Your assignment: Drop the pictures and extract exactly the lines from the one that contains "color: #ef4444 ->" through the end of the material.

Provided data:
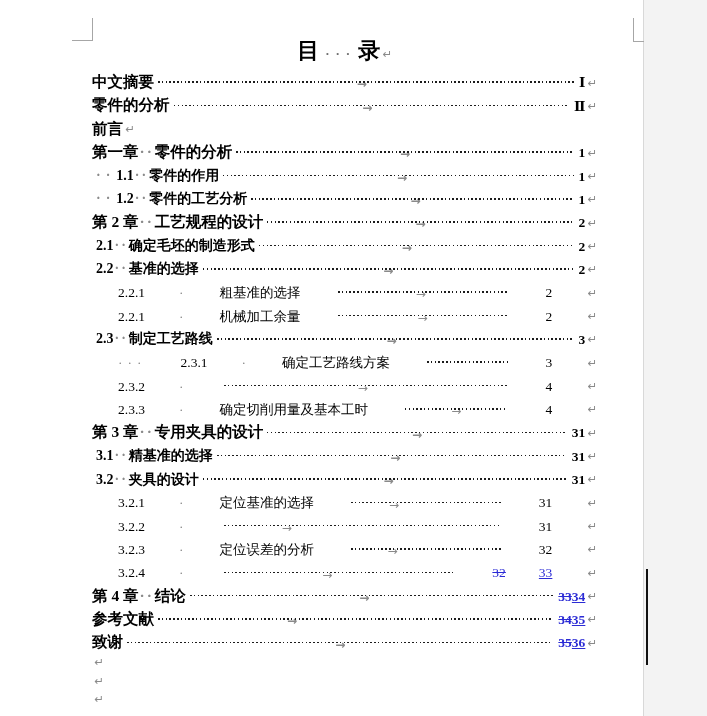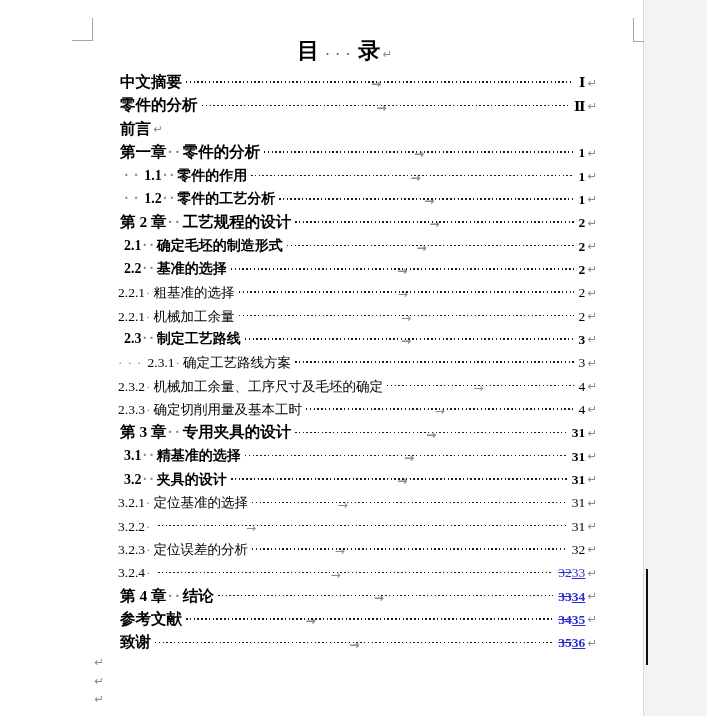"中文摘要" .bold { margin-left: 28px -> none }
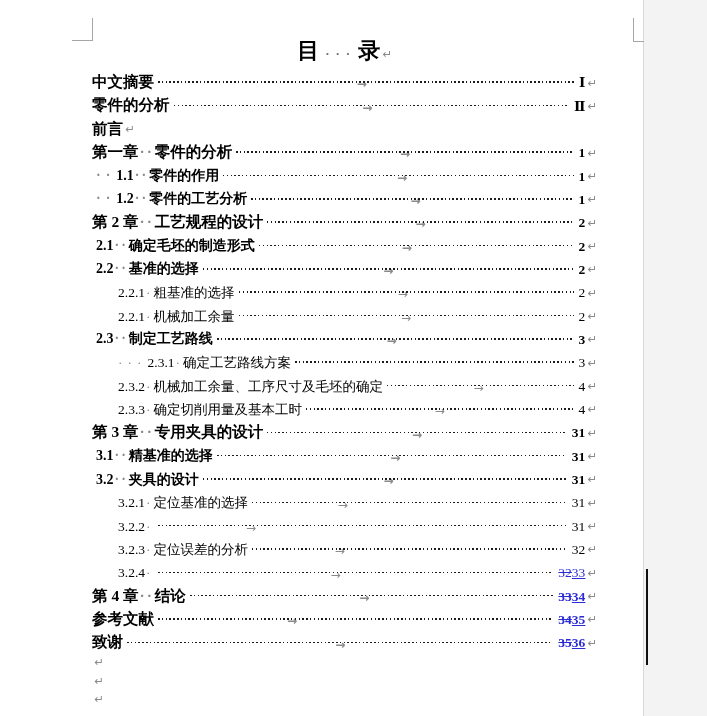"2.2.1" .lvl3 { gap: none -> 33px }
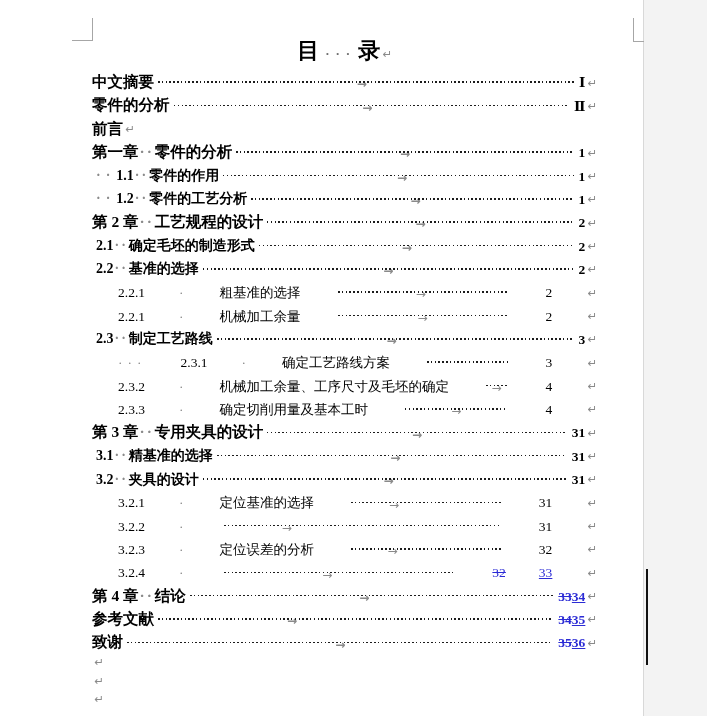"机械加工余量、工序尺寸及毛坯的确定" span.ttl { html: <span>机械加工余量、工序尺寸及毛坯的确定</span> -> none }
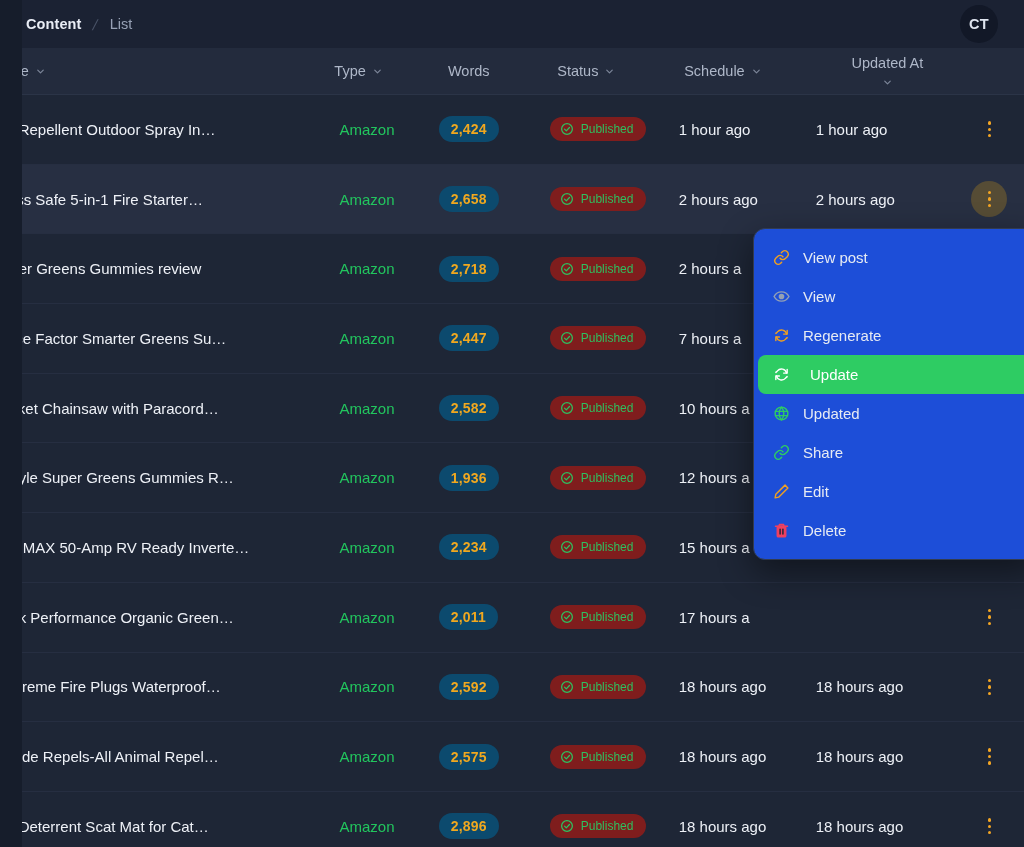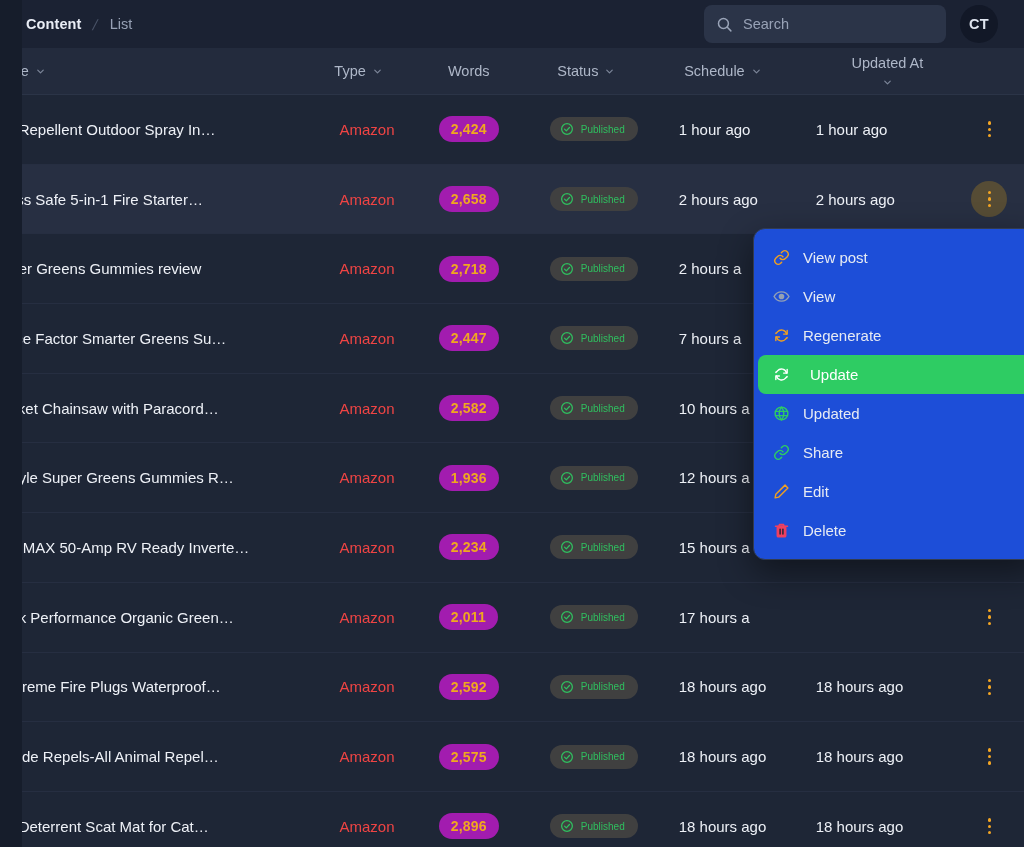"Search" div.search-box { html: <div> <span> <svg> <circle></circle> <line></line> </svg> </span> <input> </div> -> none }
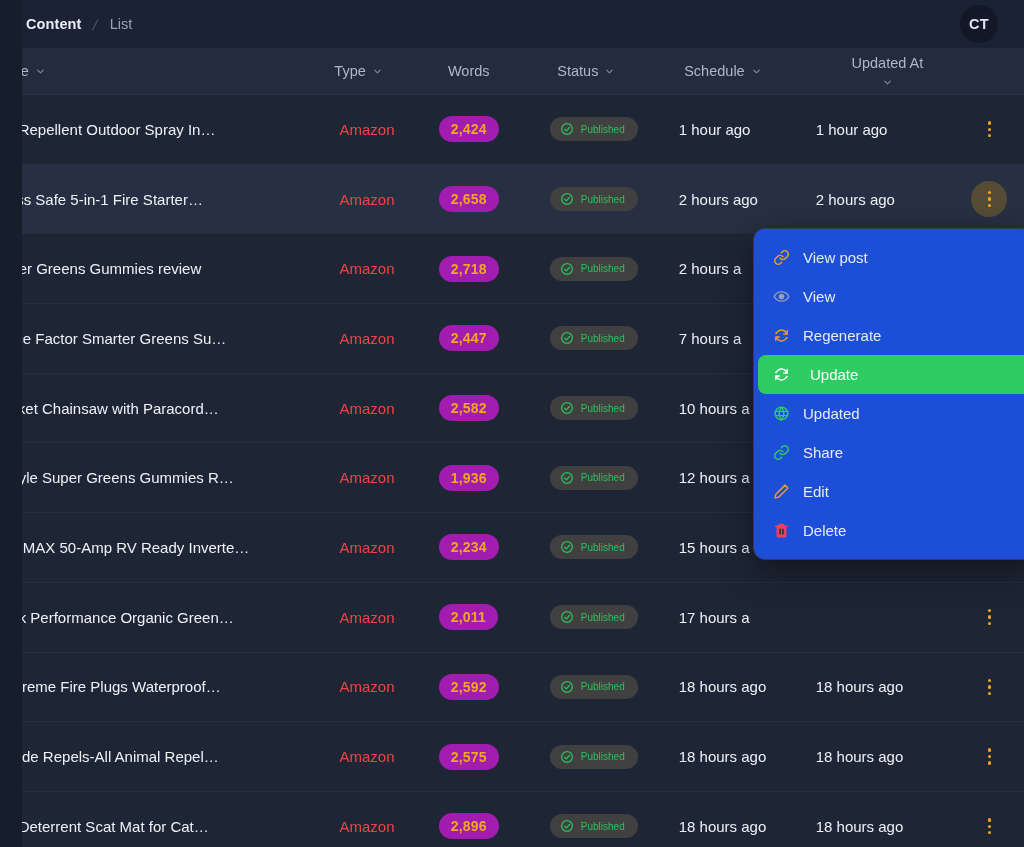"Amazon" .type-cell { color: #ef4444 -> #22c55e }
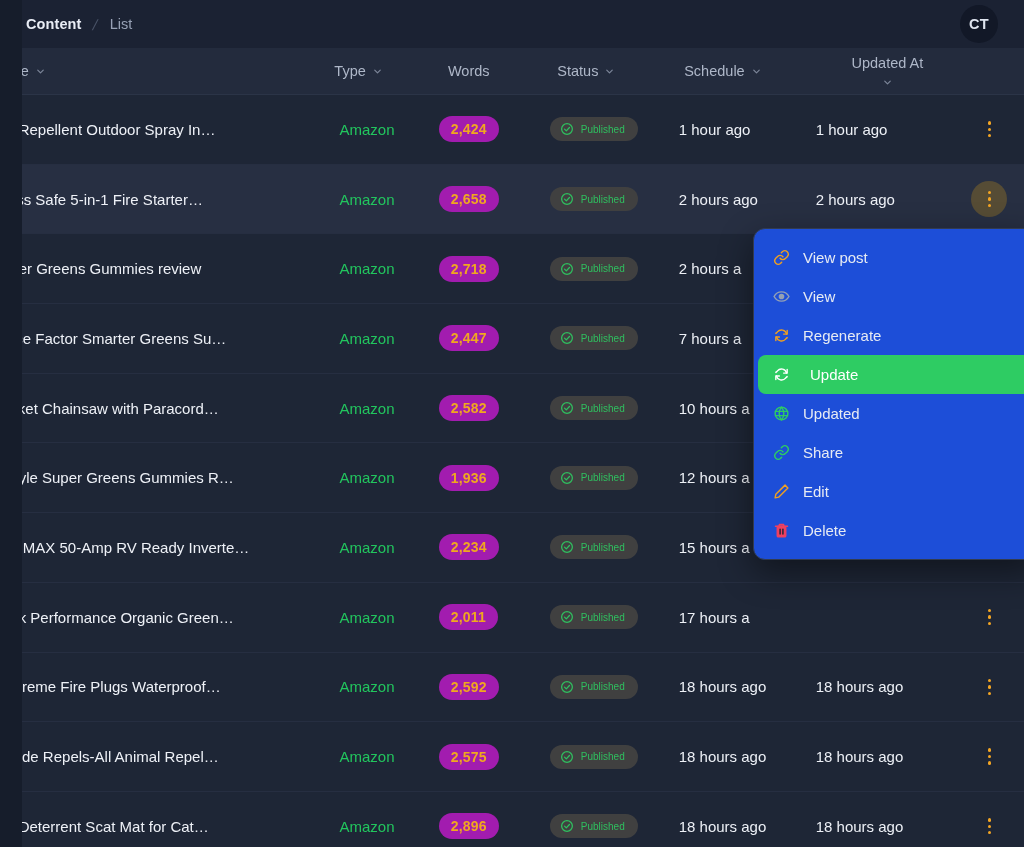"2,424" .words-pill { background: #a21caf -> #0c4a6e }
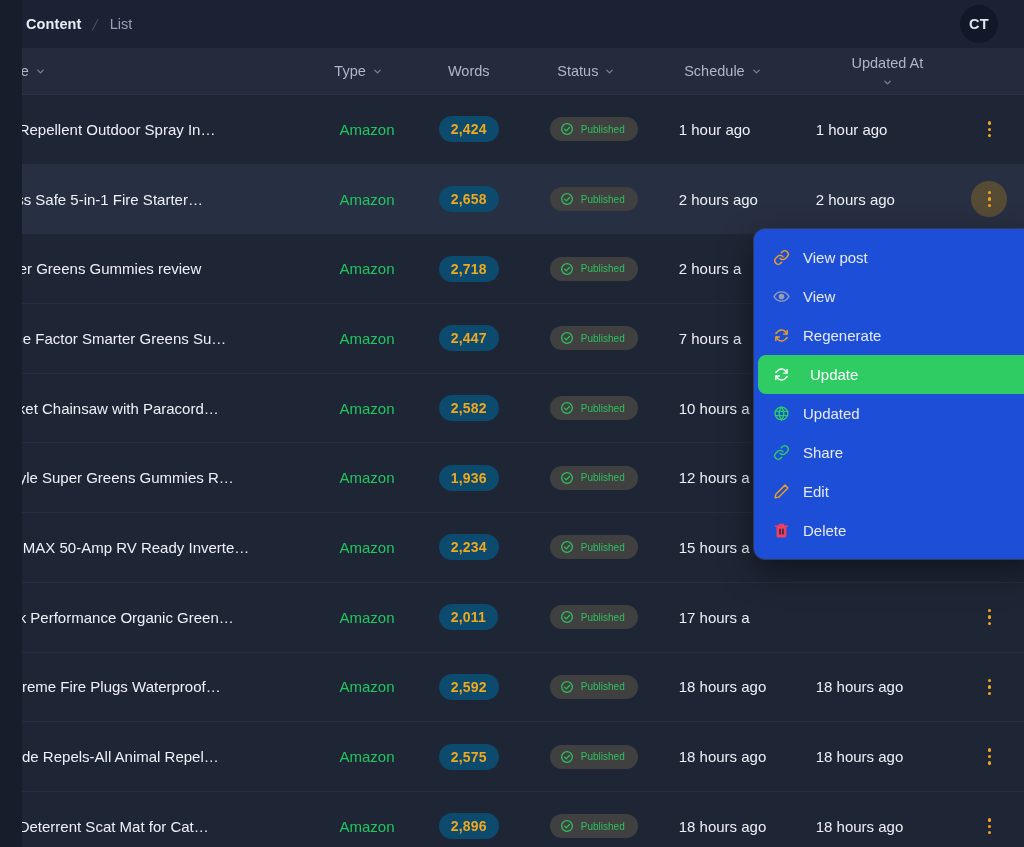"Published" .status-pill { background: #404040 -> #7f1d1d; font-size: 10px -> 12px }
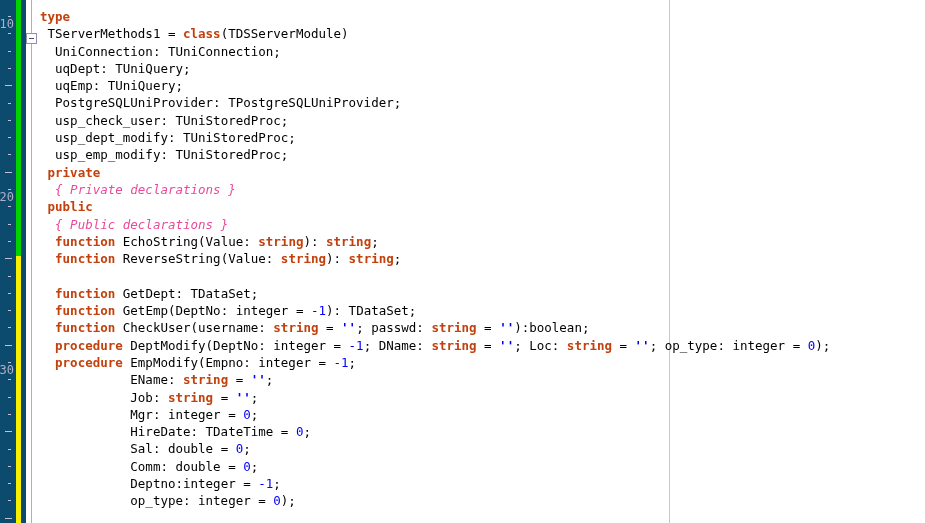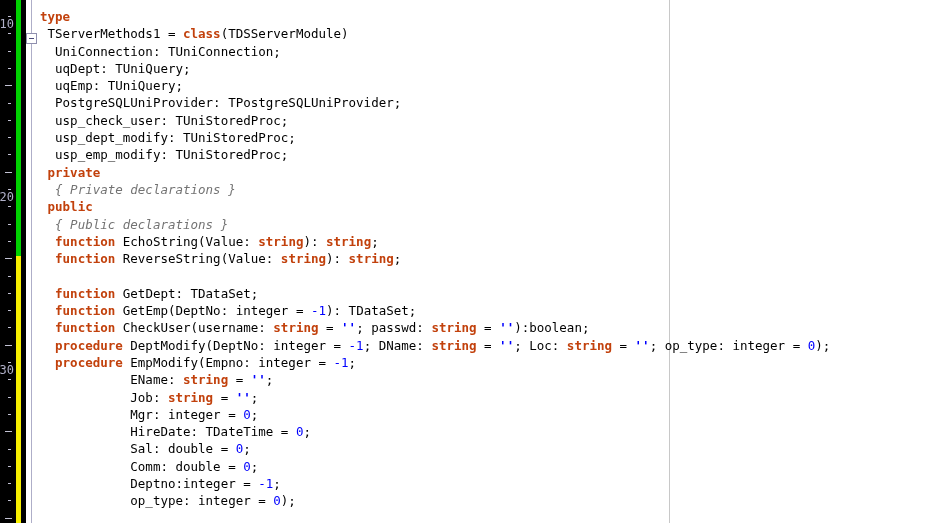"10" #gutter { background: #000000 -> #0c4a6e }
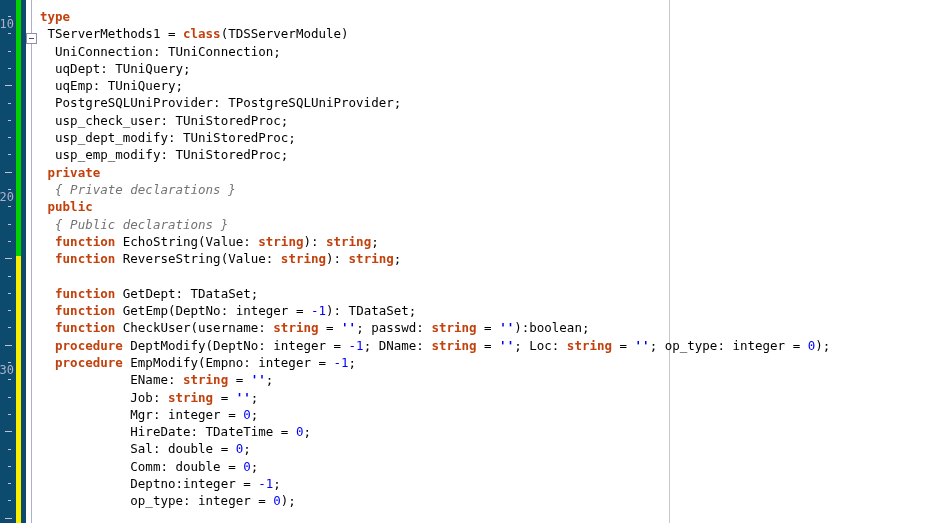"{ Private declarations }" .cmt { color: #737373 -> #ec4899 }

Written response:
"Amazon" .type-cell { color: #ef4444 -> #22c55e }
"2,424" .words-pill { background: #a21caf -> #0c4a6e }
"Published" .status-pill { background: #404040 -> #7f1d1d; font-size: 10px -> 12px }
"10" #gutter { background: #000000 -> #0c4a6e }
"{ Private declarations }" .cmt { color: #737373 -> #ec4899 }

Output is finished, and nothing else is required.